Task brief
Line by line, copy out the data that follows.

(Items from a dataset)

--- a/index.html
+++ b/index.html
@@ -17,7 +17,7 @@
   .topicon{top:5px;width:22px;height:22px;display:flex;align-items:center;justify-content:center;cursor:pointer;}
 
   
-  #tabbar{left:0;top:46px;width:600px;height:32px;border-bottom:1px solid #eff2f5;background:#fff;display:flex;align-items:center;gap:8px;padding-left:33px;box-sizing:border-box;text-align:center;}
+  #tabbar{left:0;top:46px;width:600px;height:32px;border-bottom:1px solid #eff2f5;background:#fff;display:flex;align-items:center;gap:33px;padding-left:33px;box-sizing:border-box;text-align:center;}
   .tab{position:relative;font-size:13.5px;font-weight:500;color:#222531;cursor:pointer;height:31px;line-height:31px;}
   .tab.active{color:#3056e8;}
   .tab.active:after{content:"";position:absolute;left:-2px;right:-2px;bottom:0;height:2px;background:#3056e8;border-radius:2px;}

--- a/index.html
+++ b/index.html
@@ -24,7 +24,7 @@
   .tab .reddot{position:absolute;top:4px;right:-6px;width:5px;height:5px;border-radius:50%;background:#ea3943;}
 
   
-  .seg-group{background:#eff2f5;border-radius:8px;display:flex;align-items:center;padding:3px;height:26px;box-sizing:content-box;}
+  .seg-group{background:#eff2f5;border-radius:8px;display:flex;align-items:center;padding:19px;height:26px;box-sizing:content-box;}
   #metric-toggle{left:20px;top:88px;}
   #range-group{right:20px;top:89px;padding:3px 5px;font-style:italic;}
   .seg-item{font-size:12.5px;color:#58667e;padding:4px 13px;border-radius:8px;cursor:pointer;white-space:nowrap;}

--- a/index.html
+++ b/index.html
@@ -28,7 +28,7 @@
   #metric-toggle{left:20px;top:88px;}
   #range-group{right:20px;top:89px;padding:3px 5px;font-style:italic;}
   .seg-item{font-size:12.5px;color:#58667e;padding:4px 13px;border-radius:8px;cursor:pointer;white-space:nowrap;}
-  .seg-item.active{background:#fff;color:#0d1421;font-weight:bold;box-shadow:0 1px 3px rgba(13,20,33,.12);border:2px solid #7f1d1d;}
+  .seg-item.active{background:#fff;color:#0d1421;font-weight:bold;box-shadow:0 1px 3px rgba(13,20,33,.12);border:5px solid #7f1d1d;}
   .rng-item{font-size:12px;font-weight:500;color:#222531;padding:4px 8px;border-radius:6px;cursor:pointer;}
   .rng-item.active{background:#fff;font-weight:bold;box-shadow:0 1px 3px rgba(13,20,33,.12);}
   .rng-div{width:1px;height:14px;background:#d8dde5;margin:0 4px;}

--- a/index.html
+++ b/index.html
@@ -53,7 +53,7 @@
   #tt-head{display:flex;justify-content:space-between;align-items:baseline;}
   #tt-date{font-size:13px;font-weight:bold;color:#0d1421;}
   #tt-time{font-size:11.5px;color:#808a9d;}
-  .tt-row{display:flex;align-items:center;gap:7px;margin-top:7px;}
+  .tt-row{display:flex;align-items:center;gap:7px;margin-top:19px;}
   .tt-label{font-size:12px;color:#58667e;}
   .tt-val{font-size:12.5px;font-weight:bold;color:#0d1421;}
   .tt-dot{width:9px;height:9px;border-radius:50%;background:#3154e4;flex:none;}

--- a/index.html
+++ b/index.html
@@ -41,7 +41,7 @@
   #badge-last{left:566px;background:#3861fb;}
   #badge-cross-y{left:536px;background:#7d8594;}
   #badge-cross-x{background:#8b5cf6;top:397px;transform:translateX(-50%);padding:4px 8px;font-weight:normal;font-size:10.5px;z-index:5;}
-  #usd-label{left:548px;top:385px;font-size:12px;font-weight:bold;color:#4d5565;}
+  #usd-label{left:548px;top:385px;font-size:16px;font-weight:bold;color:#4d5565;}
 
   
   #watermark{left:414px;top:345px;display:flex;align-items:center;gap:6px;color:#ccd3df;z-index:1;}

Response to the exercise
--- a/index.html
+++ b/index.html
@@ -17,7 +17,7 @@
   .topicon{top:5px;width:22px;height:22px;display:flex;align-items:center;justify-content:center;cursor:pointer;}
 
   
-  #tabbar{left:0;top:46px;width:600px;height:32px;border-bottom:1px solid #eff2f5;background:#fff;display:flex;align-items:center;gap:8px;padding-left:33px;box-sizing:border-box;text-align:center;}
+  #tabbar{left:0;top:46px;width:600px;height:32px;border-bottom:1px solid #eff2f5;background:#fff;display:flex;align-items:center;gap:33px;padding-left:33px;box-sizing:border-box;text-align:center;}
   .tab{position:relative;font-size:13.5px;font-weight:500;color:#222531;cursor:pointer;height:31px;line-height:31px;}
   .tab.active{color:#3056e8;}
   .tab.active:after{content:"";position:absolute;left:-2px;right:-2px;bottom:0;height:2px;background:#3056e8;border-radius:2px;}

--- a/index.html
+++ b/index.html
@@ -24,7 +24,7 @@
   .tab .reddot{position:absolute;top:4px;right:-6px;width:5px;height:5px;border-radius:50%;background:#ea3943;}
 
   
-  .seg-group{background:#eff2f5;border-radius:8px;display:flex;align-items:center;padding:3px;height:26px;box-sizing:content-box;}
+  .seg-group{background:#eff2f5;border-radius:8px;display:flex;align-items:center;padding:19px;height:26px;box-sizing:content-box;}
   #metric-toggle{left:20px;top:88px;}
   #range-group{right:20px;top:89px;padding:3px 5px;font-style:italic;}
   .seg-item{font-size:12.5px;color:#58667e;padding:4px 13px;border-radius:8px;cursor:pointer;white-space:nowrap;}

--- a/index.html
+++ b/index.html
@@ -28,7 +28,7 @@
   #metric-toggle{left:20px;top:88px;}
   #range-group{right:20px;top:89px;padding:3px 5px;font-style:italic;}
   .seg-item{font-size:12.5px;color:#58667e;padding:4px 13px;border-radius:8px;cursor:pointer;white-space:nowrap;}
-  .seg-item.active{background:#fff;color:#0d1421;font-weight:bold;box-shadow:0 1px 3px rgba(13,20,33,.12);border:2px solid #7f1d1d;}
+  .seg-item.active{background:#fff;color:#0d1421;font-weight:bold;box-shadow:0 1px 3px rgba(13,20,33,.12);border:5px solid #7f1d1d;}
   .rng-item{font-size:12px;font-weight:500;color:#222531;padding:4px 8px;border-radius:6px;cursor:pointer;}
   .rng-item.active{background:#fff;font-weight:bold;box-shadow:0 1px 3px rgba(13,20,33,.12);}
   .rng-div{width:1px;height:14px;background:#d8dde5;margin:0 4px;}

--- a/index.html
+++ b/index.html
@@ -53,7 +53,7 @@
   #tt-head{display:flex;justify-content:space-between;align-items:baseline;}
   #tt-date{font-size:13px;font-weight:bold;color:#0d1421;}
   #tt-time{font-size:11.5px;color:#808a9d;}
-  .tt-row{display:flex;align-items:center;gap:7px;margin-top:7px;}
+  .tt-row{display:flex;align-items:center;gap:7px;margin-top:19px;}
   .tt-label{font-size:12px;color:#58667e;}
   .tt-val{font-size:12.5px;font-weight:bold;color:#0d1421;}
   .tt-dot{width:9px;height:9px;border-radius:50%;background:#3154e4;flex:none;}

--- a/index.html
+++ b/index.html
@@ -41,7 +41,7 @@
   #badge-last{left:566px;background:#3861fb;}
   #badge-cross-y{left:536px;background:#7d8594;}
   #badge-cross-x{background:#8b5cf6;top:397px;transform:translateX(-50%);padding:4px 8px;font-weight:normal;font-size:10.5px;z-index:5;}
-  #usd-label{left:548px;top:385px;font-size:12px;font-weight:bold;color:#4d5565;}
+  #usd-label{left:548px;top:385px;font-size:16px;font-weight:bold;color:#4d5565;}
 
   
   #watermark{left:414px;top:345px;display:flex;align-items:center;gap:6px;color:#ccd3df;z-index:1;}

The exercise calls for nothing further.